• WORK ORDER:
Apart from any images, the entries are to be output exactly.

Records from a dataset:
<<<<

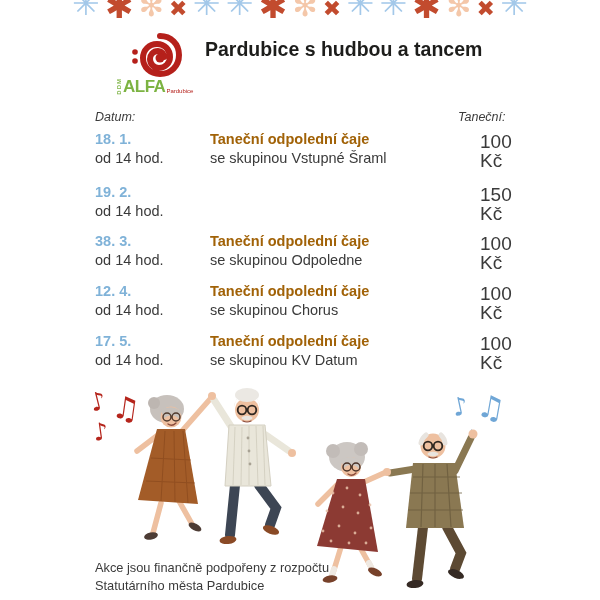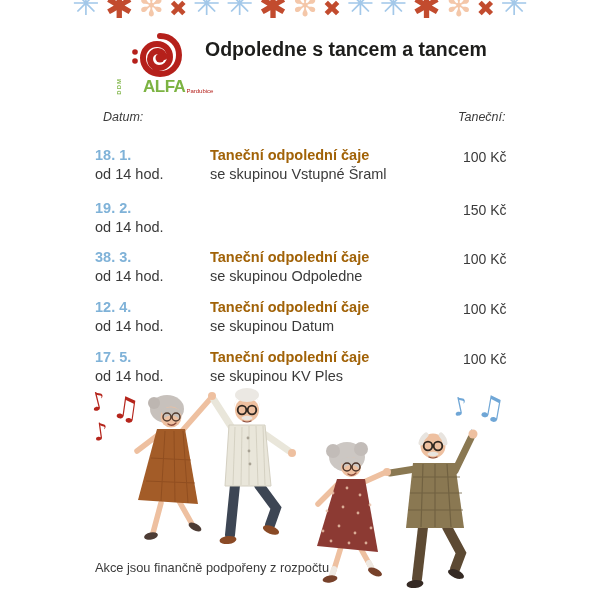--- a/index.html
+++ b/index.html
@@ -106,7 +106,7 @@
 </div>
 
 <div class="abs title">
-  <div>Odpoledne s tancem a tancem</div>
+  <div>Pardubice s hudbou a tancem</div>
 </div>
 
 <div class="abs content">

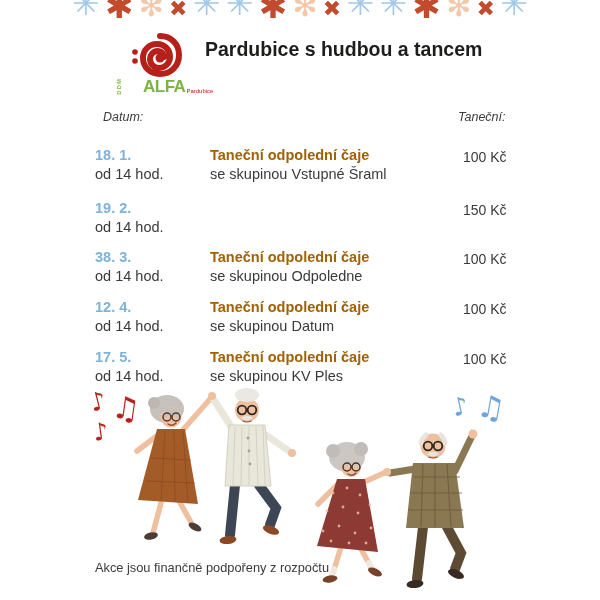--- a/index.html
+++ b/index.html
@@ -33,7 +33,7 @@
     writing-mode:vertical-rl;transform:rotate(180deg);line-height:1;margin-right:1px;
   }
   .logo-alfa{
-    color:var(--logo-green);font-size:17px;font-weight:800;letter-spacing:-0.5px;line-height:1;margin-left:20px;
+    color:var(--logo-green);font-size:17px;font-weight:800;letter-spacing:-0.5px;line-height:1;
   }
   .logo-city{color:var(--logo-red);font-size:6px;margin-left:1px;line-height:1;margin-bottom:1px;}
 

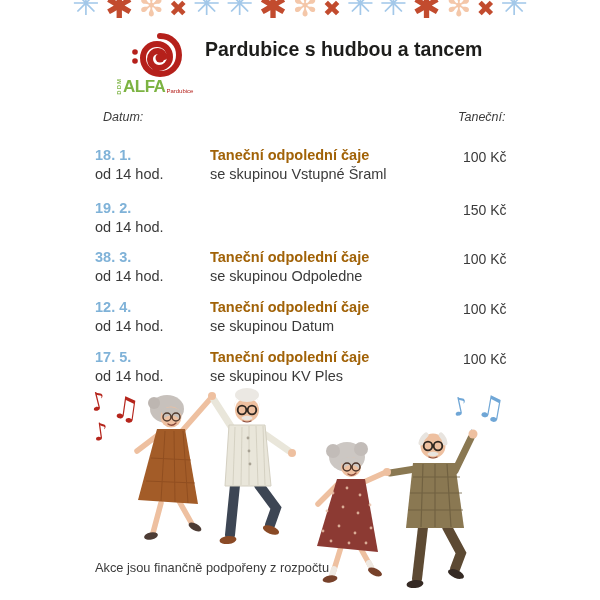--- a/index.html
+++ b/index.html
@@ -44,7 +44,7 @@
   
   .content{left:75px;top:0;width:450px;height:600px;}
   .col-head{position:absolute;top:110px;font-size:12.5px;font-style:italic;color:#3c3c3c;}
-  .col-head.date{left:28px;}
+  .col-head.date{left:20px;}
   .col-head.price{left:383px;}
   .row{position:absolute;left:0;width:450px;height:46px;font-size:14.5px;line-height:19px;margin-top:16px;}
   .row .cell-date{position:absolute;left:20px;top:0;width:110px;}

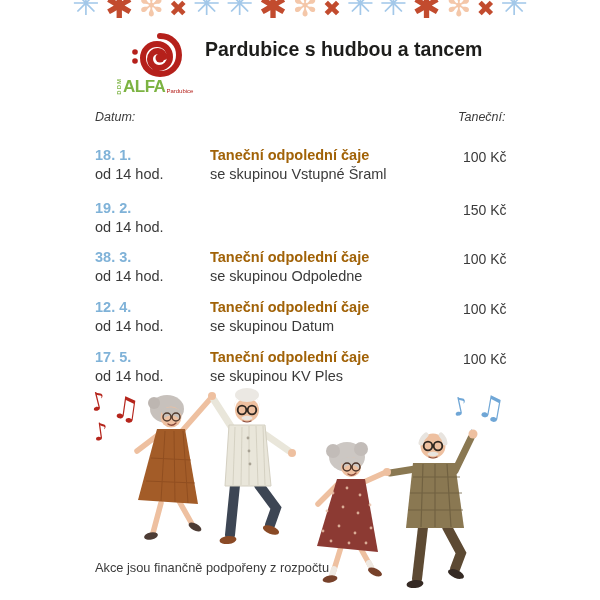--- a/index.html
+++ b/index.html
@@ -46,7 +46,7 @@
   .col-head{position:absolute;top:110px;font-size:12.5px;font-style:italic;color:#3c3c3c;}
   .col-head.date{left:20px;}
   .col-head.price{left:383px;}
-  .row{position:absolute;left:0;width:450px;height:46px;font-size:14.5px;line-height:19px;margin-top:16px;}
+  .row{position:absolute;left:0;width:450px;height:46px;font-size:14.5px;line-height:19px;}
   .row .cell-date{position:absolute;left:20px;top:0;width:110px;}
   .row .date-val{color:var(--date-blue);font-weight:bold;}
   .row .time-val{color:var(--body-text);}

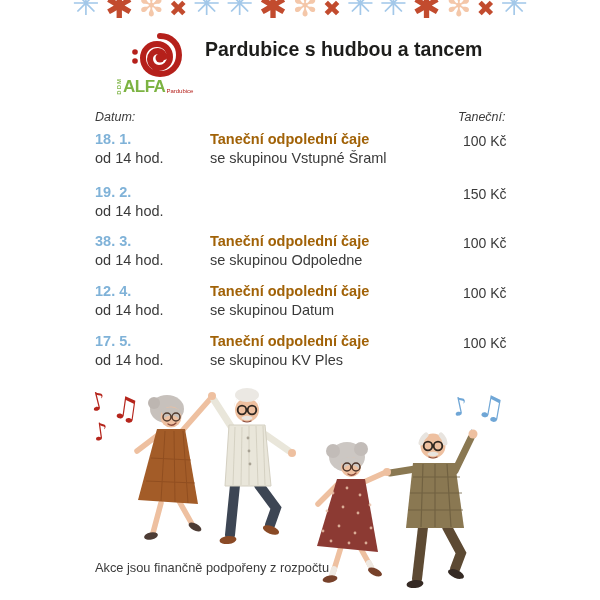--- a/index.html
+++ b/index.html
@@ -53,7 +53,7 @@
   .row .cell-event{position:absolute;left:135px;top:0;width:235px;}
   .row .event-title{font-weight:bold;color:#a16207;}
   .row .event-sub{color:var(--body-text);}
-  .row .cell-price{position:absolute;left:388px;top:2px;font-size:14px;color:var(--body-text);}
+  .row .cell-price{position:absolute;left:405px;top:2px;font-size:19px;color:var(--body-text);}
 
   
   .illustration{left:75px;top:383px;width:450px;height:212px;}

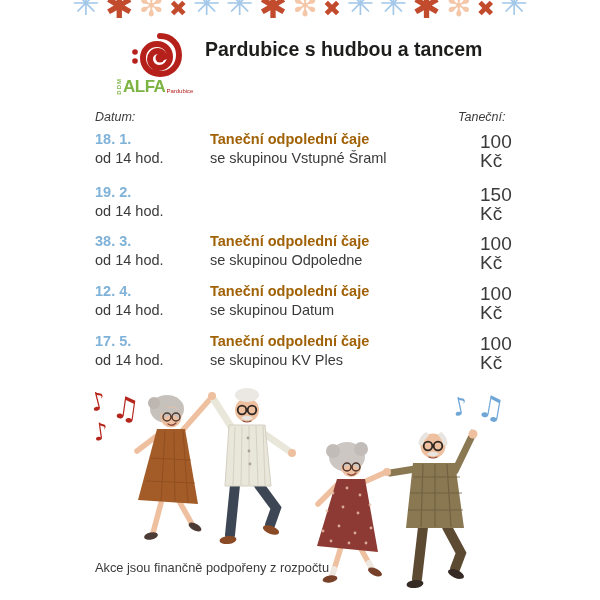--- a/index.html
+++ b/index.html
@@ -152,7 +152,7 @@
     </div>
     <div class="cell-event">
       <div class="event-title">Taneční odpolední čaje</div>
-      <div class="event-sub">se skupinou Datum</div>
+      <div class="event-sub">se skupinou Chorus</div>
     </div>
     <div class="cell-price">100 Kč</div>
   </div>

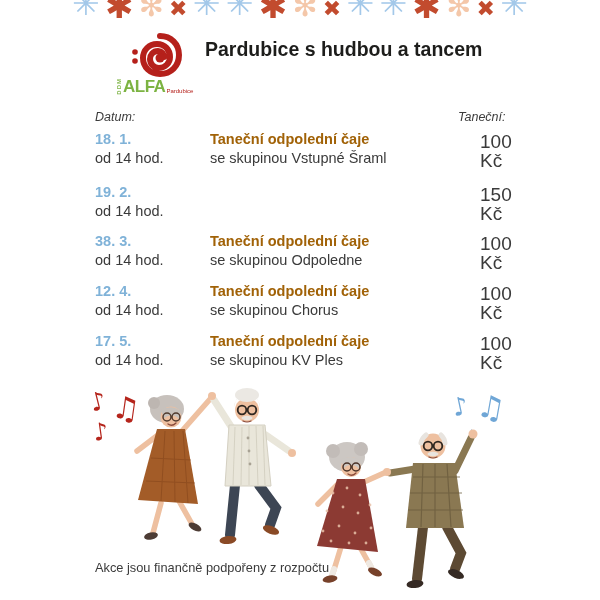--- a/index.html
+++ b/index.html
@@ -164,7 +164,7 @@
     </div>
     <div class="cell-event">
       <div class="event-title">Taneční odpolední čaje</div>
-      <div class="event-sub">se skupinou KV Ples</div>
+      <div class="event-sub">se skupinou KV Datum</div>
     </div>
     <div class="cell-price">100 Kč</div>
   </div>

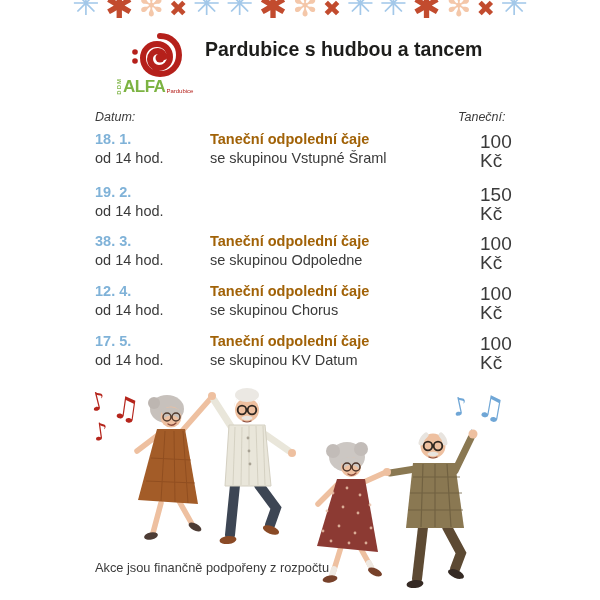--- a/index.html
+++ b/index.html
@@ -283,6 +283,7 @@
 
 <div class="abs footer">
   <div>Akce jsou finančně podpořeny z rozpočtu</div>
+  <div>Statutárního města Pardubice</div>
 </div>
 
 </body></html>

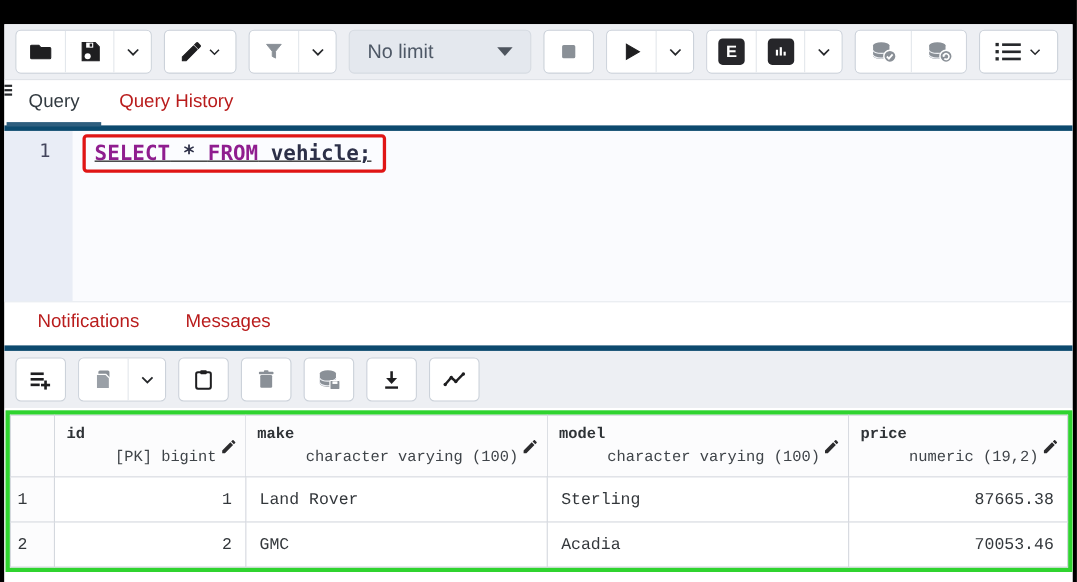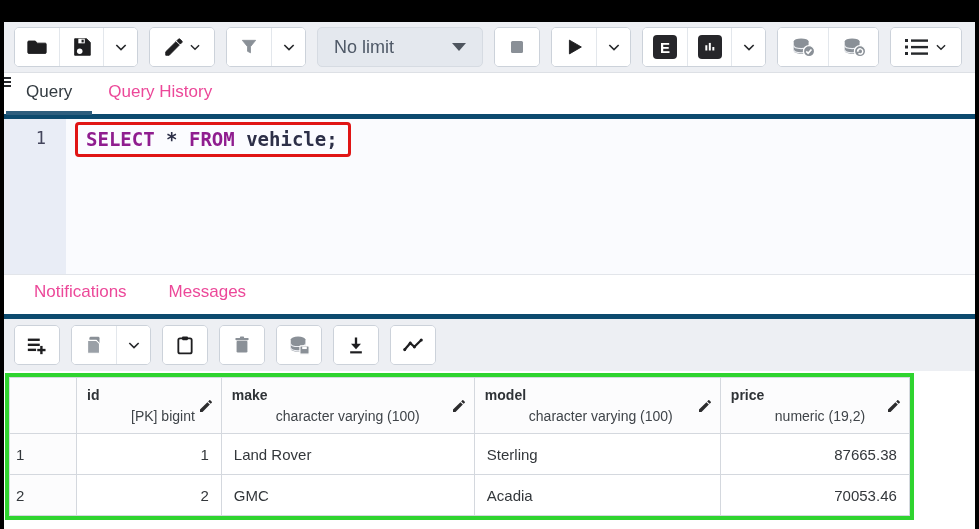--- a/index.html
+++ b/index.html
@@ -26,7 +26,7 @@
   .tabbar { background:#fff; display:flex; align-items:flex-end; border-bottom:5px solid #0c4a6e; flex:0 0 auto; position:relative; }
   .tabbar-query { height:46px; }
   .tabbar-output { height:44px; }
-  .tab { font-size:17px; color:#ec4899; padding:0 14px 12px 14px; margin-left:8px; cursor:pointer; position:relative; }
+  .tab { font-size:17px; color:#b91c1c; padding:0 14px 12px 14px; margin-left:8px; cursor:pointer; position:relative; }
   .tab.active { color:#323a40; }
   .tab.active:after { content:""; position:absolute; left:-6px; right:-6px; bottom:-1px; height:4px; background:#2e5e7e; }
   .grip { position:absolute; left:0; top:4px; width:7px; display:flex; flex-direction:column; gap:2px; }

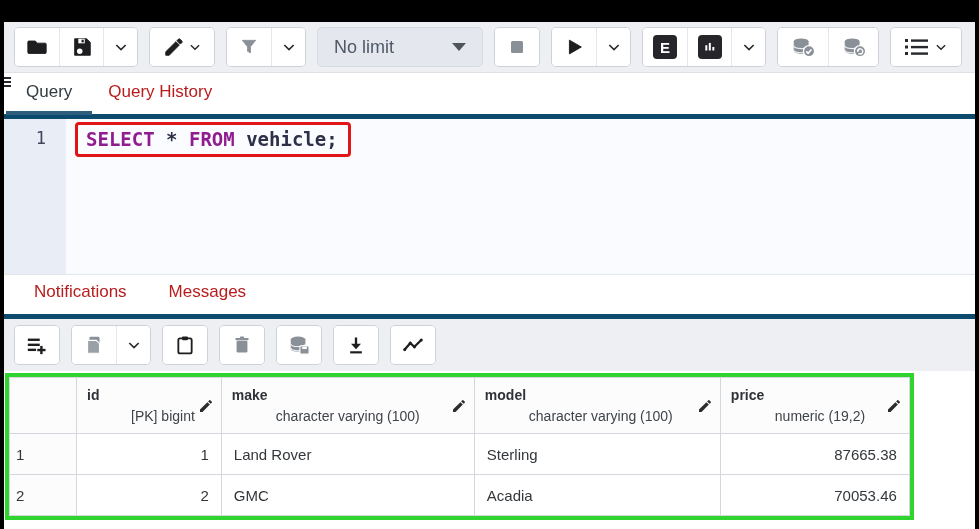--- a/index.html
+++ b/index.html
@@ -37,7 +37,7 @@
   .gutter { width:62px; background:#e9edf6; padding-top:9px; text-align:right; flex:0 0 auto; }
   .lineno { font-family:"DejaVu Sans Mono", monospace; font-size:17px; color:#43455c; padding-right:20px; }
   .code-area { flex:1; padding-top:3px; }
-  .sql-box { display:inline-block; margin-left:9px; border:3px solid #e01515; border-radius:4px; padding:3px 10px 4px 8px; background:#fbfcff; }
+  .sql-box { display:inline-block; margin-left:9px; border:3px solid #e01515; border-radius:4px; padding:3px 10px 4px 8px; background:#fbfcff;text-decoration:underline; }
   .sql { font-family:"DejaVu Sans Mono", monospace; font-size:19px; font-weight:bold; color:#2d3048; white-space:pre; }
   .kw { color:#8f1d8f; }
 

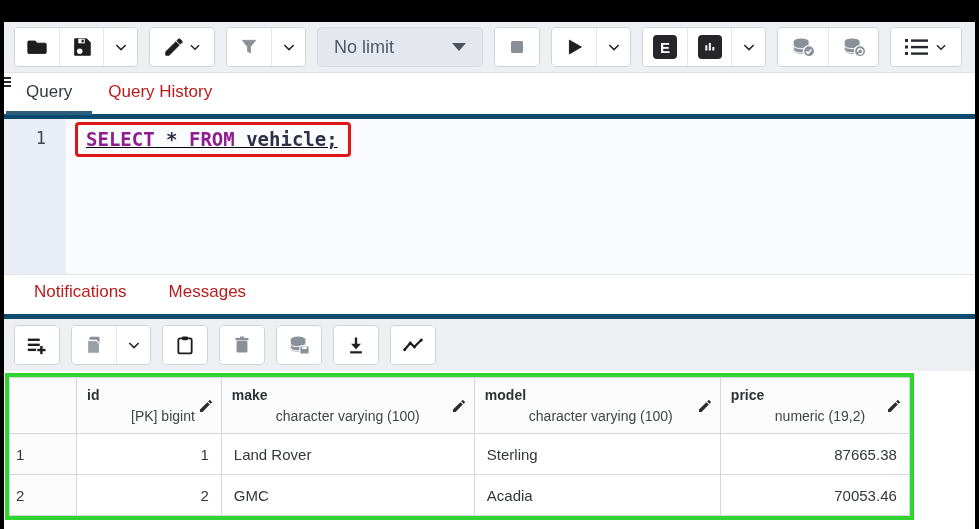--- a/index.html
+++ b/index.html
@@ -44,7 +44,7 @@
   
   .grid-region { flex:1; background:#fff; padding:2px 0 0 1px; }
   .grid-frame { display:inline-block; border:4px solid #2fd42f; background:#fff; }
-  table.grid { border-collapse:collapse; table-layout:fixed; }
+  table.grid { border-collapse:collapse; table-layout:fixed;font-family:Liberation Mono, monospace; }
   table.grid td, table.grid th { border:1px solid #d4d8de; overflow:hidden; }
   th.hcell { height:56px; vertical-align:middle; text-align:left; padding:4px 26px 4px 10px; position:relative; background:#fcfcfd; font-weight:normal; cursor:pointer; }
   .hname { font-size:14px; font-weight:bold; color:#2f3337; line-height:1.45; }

>>>>

• ANSWER TO THIS EXERCISE:
--- a/index.html
+++ b/index.html
@@ -106,7 +106,7 @@
 </div>
 
 <div class="abs title">
-  <div>Odpoledne s tancem a tancem</div>
+  <div>Pardubice s hudbou a tancem</div>
 </div>
 
 <div class="abs content">

--- a/index.html
+++ b/index.html
@@ -33,7 +33,7 @@
     writing-mode:vertical-rl;transform:rotate(180deg);line-height:1;margin-right:1px;
   }
   .logo-alfa{
-    color:var(--logo-green);font-size:17px;font-weight:800;letter-spacing:-0.5px;line-height:1;margin-left:20px;
+    color:var(--logo-green);font-size:17px;font-weight:800;letter-spacing:-0.5px;line-height:1;
   }
   .logo-city{color:var(--logo-red);font-size:6px;margin-left:1px;line-height:1;margin-bottom:1px;}
 

--- a/index.html
+++ b/index.html
@@ -44,7 +44,7 @@
   
   .content{left:75px;top:0;width:450px;height:600px;}
   .col-head{position:absolute;top:110px;font-size:12.5px;font-style:italic;color:#3c3c3c;}
-  .col-head.date{left:28px;}
+  .col-head.date{left:20px;}
   .col-head.price{left:383px;}
   .row{position:absolute;left:0;width:450px;height:46px;font-size:14.5px;line-height:19px;margin-top:16px;}
   .row .cell-date{position:absolute;left:20px;top:0;width:110px;}

--- a/index.html
+++ b/index.html
@@ -46,7 +46,7 @@
   .col-head{position:absolute;top:110px;font-size:12.5px;font-style:italic;color:#3c3c3c;}
   .col-head.date{left:20px;}
   .col-head.price{left:383px;}
-  .row{position:absolute;left:0;width:450px;height:46px;font-size:14.5px;line-height:19px;margin-top:16px;}
+  .row{position:absolute;left:0;width:450px;height:46px;font-size:14.5px;line-height:19px;}
   .row .cell-date{position:absolute;left:20px;top:0;width:110px;}
   .row .date-val{color:var(--date-blue);font-weight:bold;}
   .row .time-val{color:var(--body-text);}

--- a/index.html
+++ b/index.html
@@ -53,7 +53,7 @@
   .row .cell-event{position:absolute;left:135px;top:0;width:235px;}
   .row .event-title{font-weight:bold;color:#a16207;}
   .row .event-sub{color:var(--body-text);}
-  .row .cell-price{position:absolute;left:388px;top:2px;font-size:14px;color:var(--body-text);}
+  .row .cell-price{position:absolute;left:405px;top:2px;font-size:19px;color:var(--body-text);}
 
   
   .illustration{left:75px;top:383px;width:450px;height:212px;}

--- a/index.html
+++ b/index.html
@@ -152,7 +152,7 @@
     </div>
     <div class="cell-event">
       <div class="event-title">Taneční odpolední čaje</div>
-      <div class="event-sub">se skupinou Datum</div>
+      <div class="event-sub">se skupinou Chorus</div>
     </div>
     <div class="cell-price">100 Kč</div>
   </div>

--- a/index.html
+++ b/index.html
@@ -164,7 +164,7 @@
     </div>
     <div class="cell-event">
       <div class="event-title">Taneční odpolední čaje</div>
-      <div class="event-sub">se skupinou KV Ples</div>
+      <div class="event-sub">se skupinou KV Datum</div>
     </div>
     <div class="cell-price">100 Kč</div>
   </div>

--- a/index.html
+++ b/index.html
@@ -283,6 +283,7 @@
 
 <div class="abs footer">
   <div>Akce jsou finančně podpořeny z rozpočtu</div>
+  <div>Statutárního města Pardubice</div>
 </div>
 
 </body></html>

--- a/index.html
+++ b/index.html
@@ -26,7 +26,7 @@
   .tabbar { background:#fff; display:flex; align-items:flex-end; border-bottom:5px solid #0c4a6e; flex:0 0 auto; position:relative; }
   .tabbar-query { height:46px; }
   .tabbar-output { height:44px; }
-  .tab { font-size:17px; color:#ec4899; padding:0 14px 12px 14px; margin-left:8px; cursor:pointer; position:relative; }
+  .tab { font-size:17px; color:#b91c1c; padding:0 14px 12px 14px; margin-left:8px; cursor:pointer; position:relative; }
   .tab.active { color:#323a40; }
   .tab.active:after { content:""; position:absolute; left:-6px; right:-6px; bottom:-1px; height:4px; background:#2e5e7e; }
   .grip { position:absolute; left:0; top:4px; width:7px; display:flex; flex-direction:column; gap:2px; }

--- a/index.html
+++ b/index.html
@@ -37,7 +37,7 @@
   .gutter { width:62px; background:#e9edf6; padding-top:9px; text-align:right; flex:0 0 auto; }
   .lineno { font-family:"DejaVu Sans Mono", monospace; font-size:17px; color:#43455c; padding-right:20px; }
   .code-area { flex:1; padding-top:3px; }
-  .sql-box { display:inline-block; margin-left:9px; border:3px solid #e01515; border-radius:4px; padding:3px 10px 4px 8px; background:#fbfcff; }
+  .sql-box { display:inline-block; margin-left:9px; border:3px solid #e01515; border-radius:4px; padding:3px 10px 4px 8px; background:#fbfcff;text-decoration:underline; }
   .sql { font-family:"DejaVu Sans Mono", monospace; font-size:19px; font-weight:bold; color:#2d3048; white-space:pre; }
   .kw { color:#8f1d8f; }
 

--- a/index.html
+++ b/index.html
@@ -44,7 +44,7 @@
   
   .grid-region { flex:1; background:#fff; padding:2px 0 0 1px; }
   .grid-frame { display:inline-block; border:4px solid #2fd42f; background:#fff; }
-  table.grid { border-collapse:collapse; table-layout:fixed; }
+  table.grid { border-collapse:collapse; table-layout:fixed;font-family:Liberation Mono, monospace; }
   table.grid td, table.grid th { border:1px solid #d4d8de; overflow:hidden; }
   th.hcell { height:56px; vertical-align:middle; text-align:left; padding:4px 26px 4px 10px; position:relative; background:#fcfcfd; font-weight:normal; cursor:pointer; }
   .hname { font-size:14px; font-weight:bold; color:#2f3337; line-height:1.45; }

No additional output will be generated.